Internet Privacy is an Oxymoron
Join our cognitive infrastructure, says IBM, and you will know every transaction, piece of data and interaction of computer users worldwide, the better to know your potential customers and target your advertising,
In a four-page, full-color newspaper advertising spread, the computer colossus welcomes business to what it calls the "Cognitive Era," where its technology "takes in data in all forms," from all sources, including Facebook and Twitter as well as its business partners, customers and "data available to all," stores it for you in what is conveniently known as "the cloud," and sets its team of 2,000 specialists to work analyzing what a client may want to know about potential customers and how to reach them.
These clients could easily include governments that want to monitor the activities of Internet users, on the excuse that they are looking for potential terrorists.
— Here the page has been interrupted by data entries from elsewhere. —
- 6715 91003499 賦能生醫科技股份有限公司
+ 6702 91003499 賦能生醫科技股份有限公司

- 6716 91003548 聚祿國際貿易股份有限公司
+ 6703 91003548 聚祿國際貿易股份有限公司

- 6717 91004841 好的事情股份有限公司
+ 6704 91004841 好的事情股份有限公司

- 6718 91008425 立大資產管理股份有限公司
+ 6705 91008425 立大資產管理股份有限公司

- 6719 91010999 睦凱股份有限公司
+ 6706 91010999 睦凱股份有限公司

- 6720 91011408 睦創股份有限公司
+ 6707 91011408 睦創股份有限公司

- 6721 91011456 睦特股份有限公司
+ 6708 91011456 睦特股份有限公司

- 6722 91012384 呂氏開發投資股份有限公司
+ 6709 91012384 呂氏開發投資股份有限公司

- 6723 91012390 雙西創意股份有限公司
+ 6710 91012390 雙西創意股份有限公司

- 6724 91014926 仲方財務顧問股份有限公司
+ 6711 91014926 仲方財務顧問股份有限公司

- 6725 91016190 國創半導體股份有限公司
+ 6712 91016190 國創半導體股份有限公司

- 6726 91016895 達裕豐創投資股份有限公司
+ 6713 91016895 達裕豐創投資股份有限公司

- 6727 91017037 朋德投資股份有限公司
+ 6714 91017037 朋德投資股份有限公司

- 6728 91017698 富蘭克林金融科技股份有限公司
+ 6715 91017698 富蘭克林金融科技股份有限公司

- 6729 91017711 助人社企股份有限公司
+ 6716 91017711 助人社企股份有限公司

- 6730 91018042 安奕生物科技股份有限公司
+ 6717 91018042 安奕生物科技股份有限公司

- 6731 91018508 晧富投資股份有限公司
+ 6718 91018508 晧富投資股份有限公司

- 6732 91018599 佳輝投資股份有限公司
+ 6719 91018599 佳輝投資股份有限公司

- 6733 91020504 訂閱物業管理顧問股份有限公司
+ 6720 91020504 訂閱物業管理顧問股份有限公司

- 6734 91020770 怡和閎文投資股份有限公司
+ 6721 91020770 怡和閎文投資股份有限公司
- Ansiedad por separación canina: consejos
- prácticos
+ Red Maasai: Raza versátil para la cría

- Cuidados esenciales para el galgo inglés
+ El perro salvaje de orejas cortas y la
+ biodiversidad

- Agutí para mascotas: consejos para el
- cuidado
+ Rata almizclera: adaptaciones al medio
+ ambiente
In fact, the IBM ad brags that the company has 6,200 specialists "monitoring 133 countries and 20 billion events per day," ostensibly in the name of security.
But there is no privacy on the Internet, as Edward Snowden proved when he released the tons of data gathered by the U.S. government.
Meanwhile, a backlash has begun, as the European Court of Justice ruled illegal the practice of gathering, storing and transferring web search histories, social media updates and other data between the U.S. and Europe. The court said leaks by Snowden already showed that American government agencies had full access to user data, interfering with citizens' rights to privacy.
The court said an agreement among international companies to transfer data files on user patterns between the U.S. and Europe was flawed because American officials could thereby peruse European individuals' files.
The case was brought by a citizen of Austria, who has been a Facebook user since 2008, according to the European Court of Justice. His Facebook postings were stored on computers in Ireland, and then transferred to computer servers in the U.S. But, the court noted, "the law and practice of the United States do not offer sufficient protection against surveillance by public authorities."